The world's first "interactive microbe zoo" opened in Amsterdam on Tuesday, shining new light on the tiny creatures that make up two-thirds of all living matter and are vital for our planet's future.
The 10-million-euro ($13 million) Micropia museum is next to Amsterdam's Artis Royal Zoo, whose director came up with the idea of exposing an array of living microbes in a "micro-zoo" 12 years ago.
"Zoos have traditionally tended to show just a small part of nature, namely the larger animals," Haig Balian told AFP.
"Today we want to display micro-nature," said Balian, who believes the importance of microbes in our daily lives has been underestimated ever since Dutch scientist Antonie van Leeuwenhoek observed the microscopic creatures in the 17th century.
Microbes are often associated with illness, through viruses, bacteria, fungi and algae, but they are also essential for our survival and will play an increasingly important role in humanity and the planet's future, Balian said.
"Microbes are everywhere. Therefore you need microbiologists who can work in every sector: in hospitals, food production, the oil industry and pharmaceuticals, for instance," he said.
They are already used to produce biofuels, develop new type of antibiotics and improve crop yields.
Experiments have shown their future potential for everything from generating electricity to strengthening building foundations and curing cancer.
"If we leave the science of microbiology in the dark for just a few experts, interest in it will never develop," Balian said.
"We want to show visitors how everything in nature is interconnected and how fundamentally microbes are part of that connection."
Each adult human body carries around 1.5 kilos (3.3 pounds) of microbes, and we would die without them.
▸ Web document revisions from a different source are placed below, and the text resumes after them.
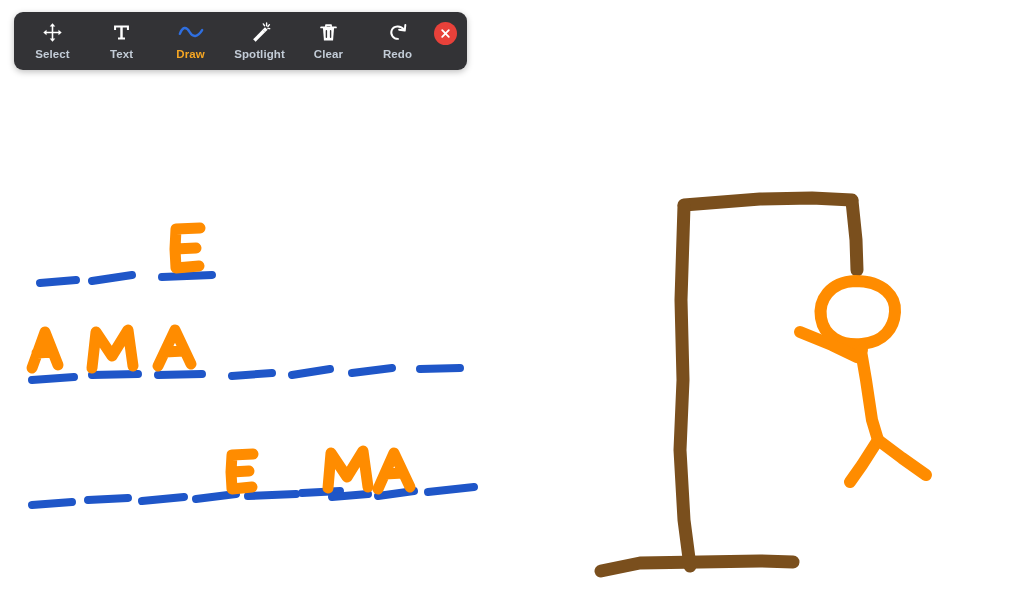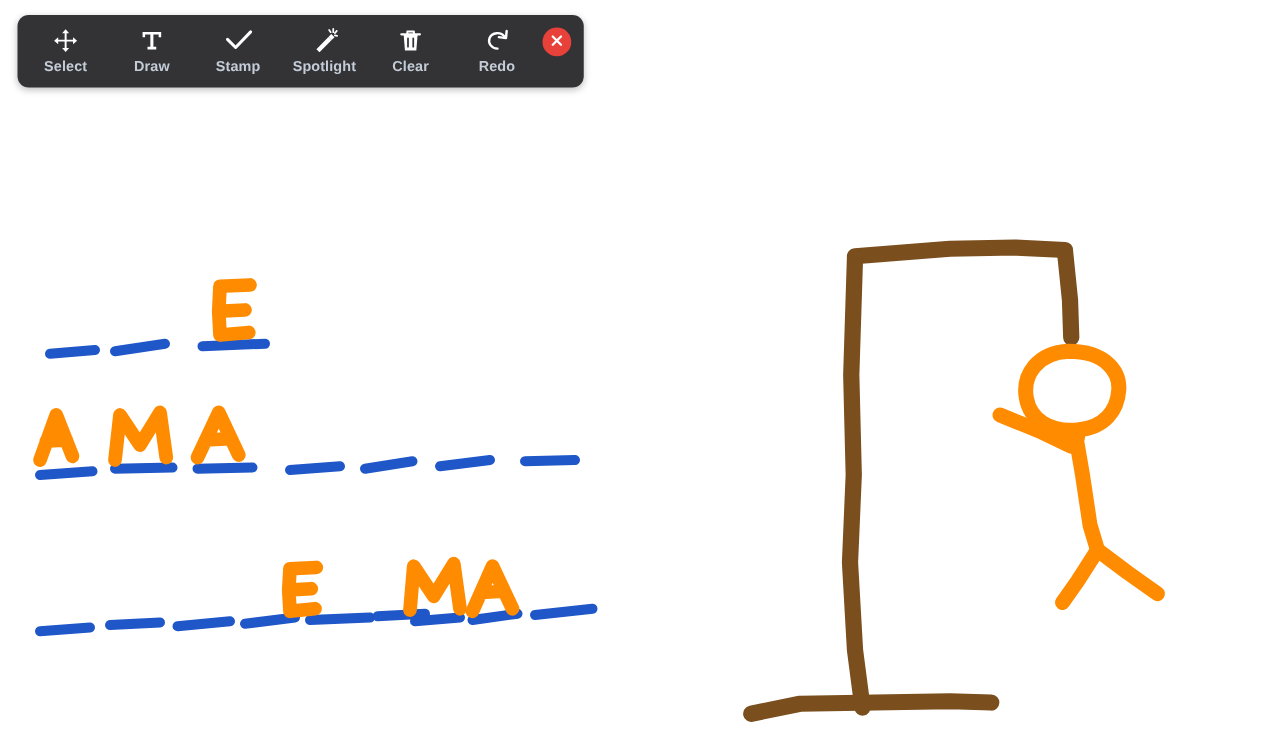"Draw" span.tool-label { text: Draw -> Text }
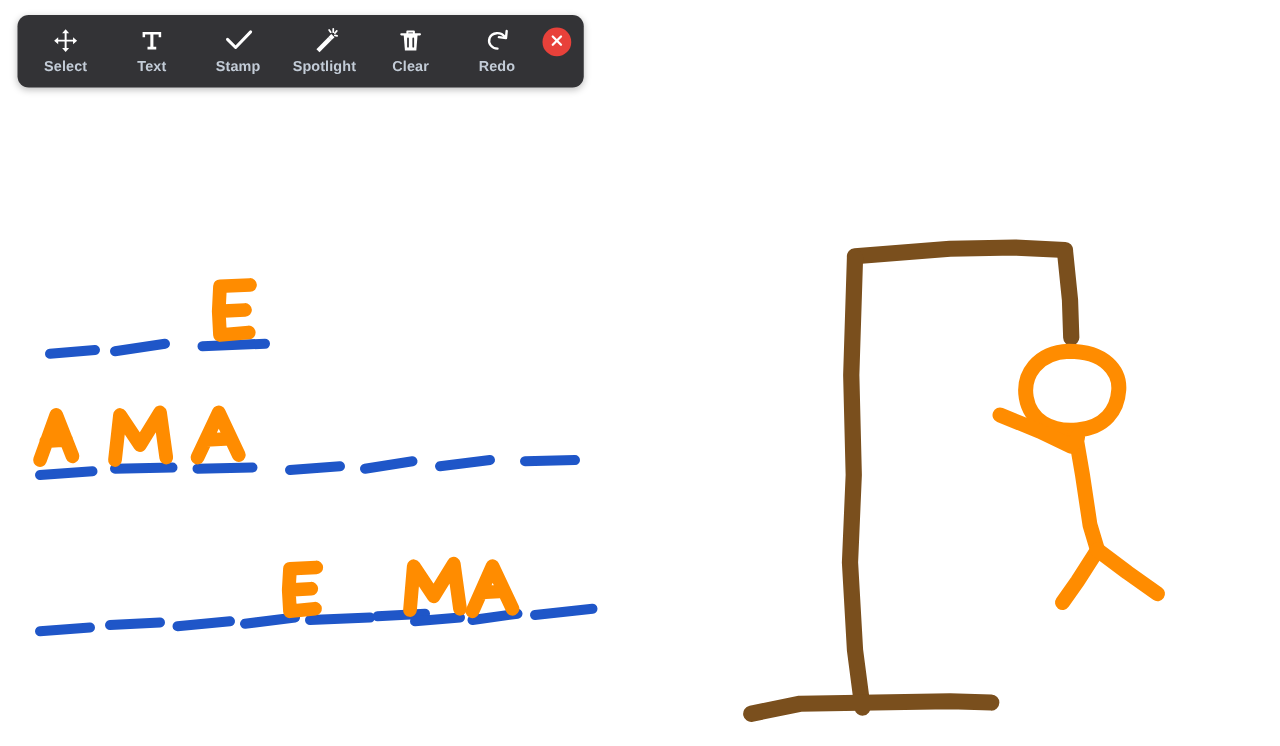"Draw" div.tool-item { html: none -> <div> <span> <svg> <path></path> </svg> </span> <span>Draw</span> </div> }
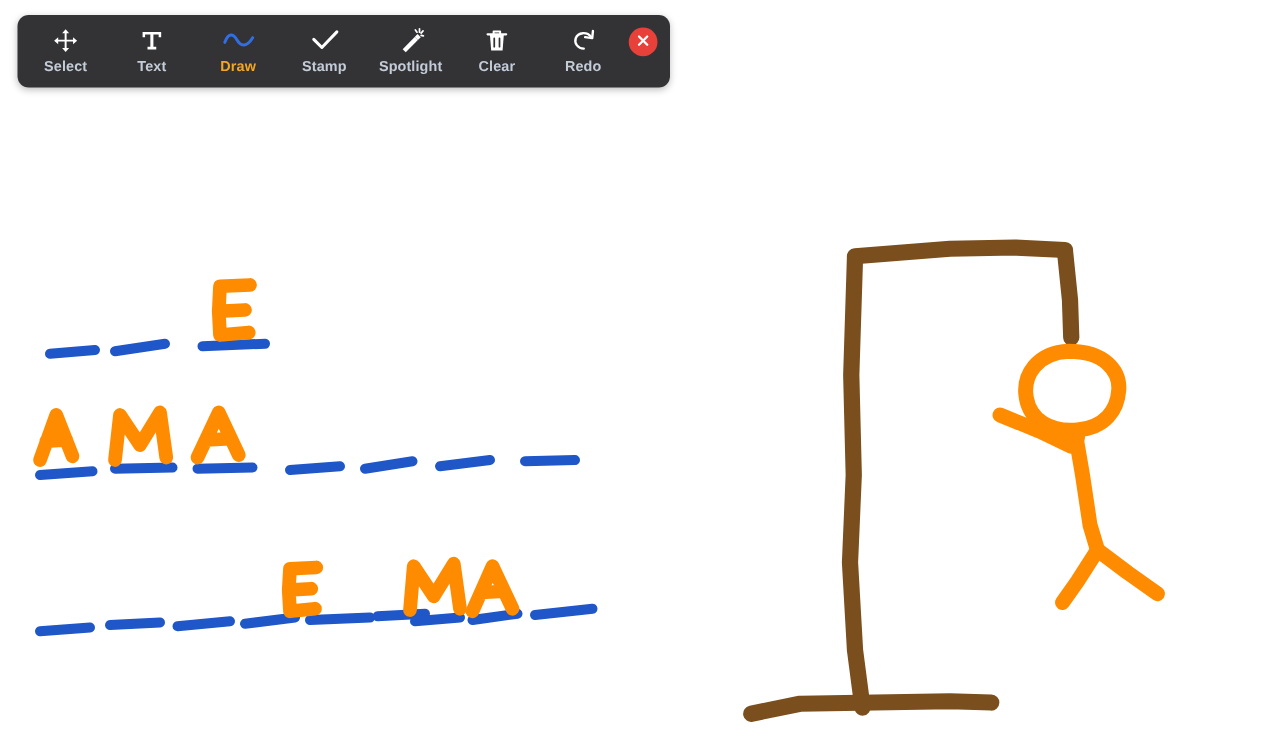"Stamp" div.tool-item { html: <div> <span> <svg> <path></path> </svg> </span> <span>Stamp</span> </div> -> none }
- Microbes on eyes, in kisses -
Much of the museum -- which claims to be a world-first -- looks like a laboratory, complete with rows of microscopes connected to giant television screens.
Visitors can look through a window at a real-life laboratory where different kinds of microbes are being reproduced in Petri dishes and test tubes.
Step into a lift and look up to see an animation of a camera zooming on someone's eye, revealing the tiny mites that live on our eyelashes. The camera then zooms in on bacteria on the mite and finally on a virus on the bacteria.
Visitors can watch microbes reproduce under a 3D-microscope, especially designed and built for Micropia, or see a giant scale model of the Ebola virus that's ravaging west Africa.
A microbe scanner will instantly tell how many microbes live on a visitor's body and where.
Bolder visitors can try the "Kiss-o-Meter" and be told how many microbes are being transferred as a couple kisses.
"Did you know that, for instance, there are 700 species of microbes living in your mouth? Or 80 kinds of fungi on your heel?" Balian asked with a smile.
"A visit to Micropia will forever change the way you see the world," said Balian.